Abstract
Introduction
Trusted Computer Group was created in 2003 by the collaboration of several well known private companies like Microsoft, IBM, Intel, and HP, with the purpose of producing a set of specifications for a "trusted hardware platform" and for a chip called Trusted Platform Module (TPM).
These specifications include both hardware recommendations as well as API specifications (known as TSS -Trusted Software Stack) to be used by software programs interfacing with the chip. The first set of specifications released, 1.1, had very little success on the market. The current version, released in 2007 is 1.2, and was already implemented by several different hardware manufacturers. It is expected to become an ISO standard by the end of this year.
The TPM is a small microchip that comes with some of the new motherboard models. Its main purpose is to generate, store and protect cryptographic keys. The fact that it's a hardware component allows it to authenticate other hardware devices and makes it less vulnerable to software attacks. Obviously the chip can only store a small limited amount of encryption keys in its special registers called platform configuration registers (PCRs), so the idea is to hold a master key that is used to encrypt all the other keys.

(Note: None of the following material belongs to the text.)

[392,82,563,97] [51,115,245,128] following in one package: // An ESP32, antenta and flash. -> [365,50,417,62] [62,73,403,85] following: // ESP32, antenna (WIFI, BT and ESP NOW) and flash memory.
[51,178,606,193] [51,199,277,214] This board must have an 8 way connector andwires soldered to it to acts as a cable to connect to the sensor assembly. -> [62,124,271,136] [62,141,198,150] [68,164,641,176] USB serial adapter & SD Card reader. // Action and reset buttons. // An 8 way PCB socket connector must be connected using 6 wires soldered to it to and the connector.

Among many other things the TPM chip also contains a true random number generator designed to be used for cryptographic purposes. This paper will benchmark the random number generator of several such chips, made by different manufacturers from two perspectives: the quality of random numbers, as well as the output rate. For this purpose a Windows application was developed to interface with the chip and gather numbers for testing. We will also demonstrate that even though all chips adhere to the same standard imposed by TCG they operate in different ways and most likely contain different components.
State of the art in the use of TPM
Even though the TPM 1.1 standard already exists for a few years it never became too popular because of lack of built-in support from the most popular operating systems, incompatibilities between drivers produced by different manufacturers, as well as the fact that the chip itself is only shipped with some new motherboards, mostly on laptops. Even though many desktop motherboards support it, the module needs to be ordered separately. The more recent standard however, TPM 1.2 slowly gained popularity because of the native support for TPMs in Windows Vista, as well it's usage in the new hard disk security solution BitLocker from Microsoft.

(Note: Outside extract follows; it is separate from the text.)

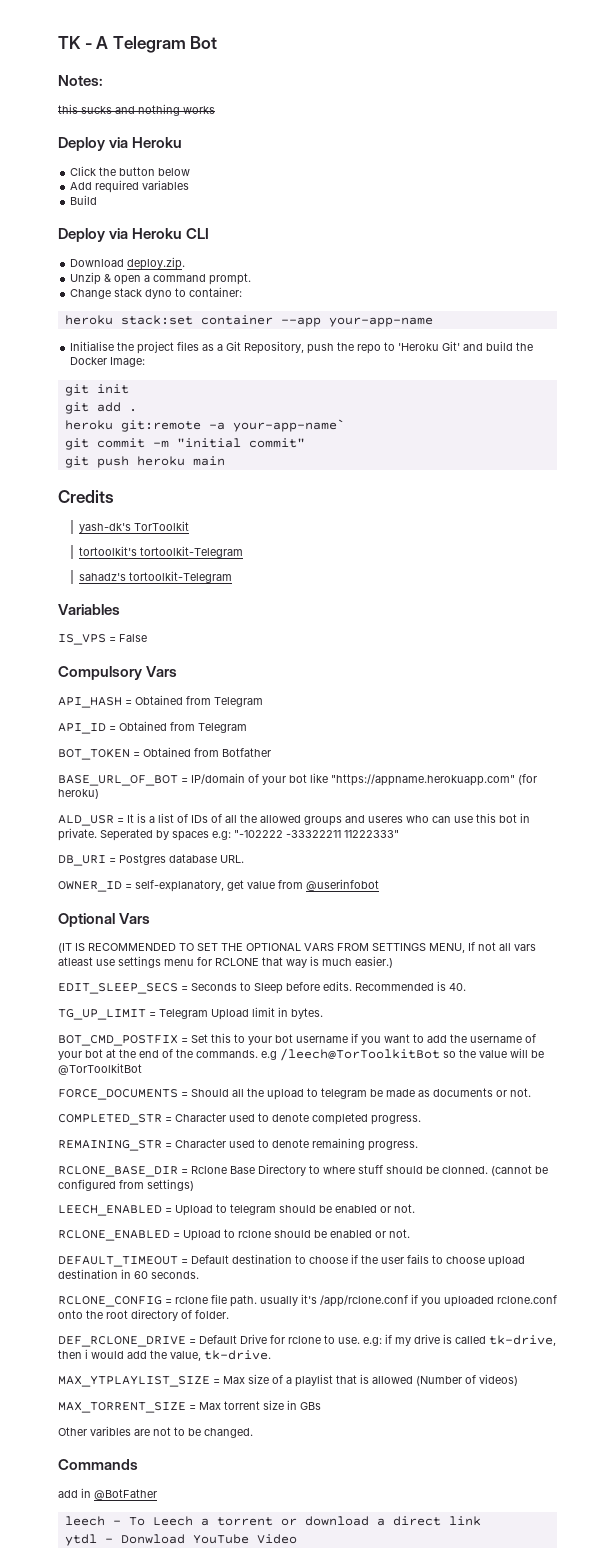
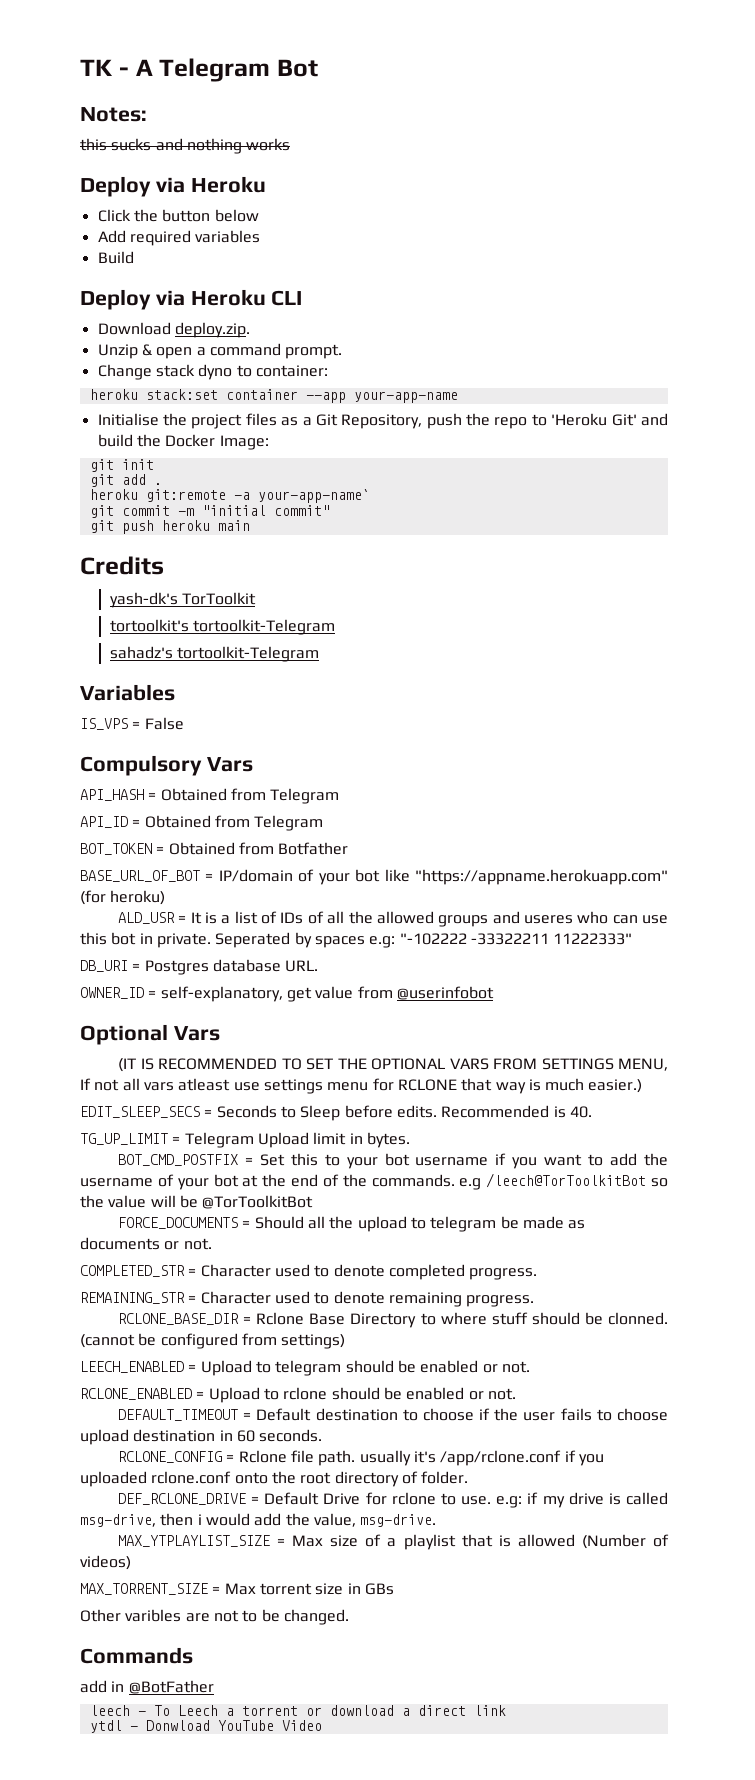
[175,1296,208,1304] rclone -> [238,1450,287,1463] Rclone
[489,1335,556,1346] tk-drive, -> [80,1514,156,1527] msg-drive,
[204,1350,271,1360] tk-drive. -> [360,1514,437,1527] msg-drive.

The TPM support in Windows Vista comes in the form of Trusted Base Services (TBS), a component meant to work with any TPM and to replace the manufacturer produced low level driver (TDDLTrusted Device driver library). This would enable an application to interface with a TPM regardless of brand, and avoid issues like the different naming schemes for DLL files containing the relevant APIs, or using a different SDK for each brand.
A similar solution concerning the standardization of the APIs through a common open source TSS is provided on Linux by TrouSerS (The open-source TCG Software Stack) and in java by TPM/J library. Unfortunately both require drivers underneath. The latter is using TBS when running under Vista, but under any other Windows operating system it requires an Infineon driver which is obviously only available if the TPM is of the same brand.
Even though all TPMs follow a standard, much of their internal construction is intentionally left a black box by the documentation, not only giving manufacturers a free hand on how to implement the requirements but also to protect the security of the device by keeping vendor specific functionality a secret. Since the chip needs to perform sequential operations either a CPU or a microcontroller is required. Different chips may have completely different implementation. It is safe to say that the key requirements needed include a CPU or microcontroller, non-volatile and volatile memory, and input/output (I/O) communication support. Some chips may include other components than these bare minimums, such as co-processors or security circuits for protecting the chips from different kind of attacks.
Benchmarking the random number generator of the TPM chips
In order benchmark the speed and test the quality on the random numbers generated by the TPM, we created a program in Visual C++, using only the standard libraries that come with Windows Vista (Trusted Base Services) and the Windows Platform SDK. The only requirement is of course that the TPM be enabled in BIOS and activated.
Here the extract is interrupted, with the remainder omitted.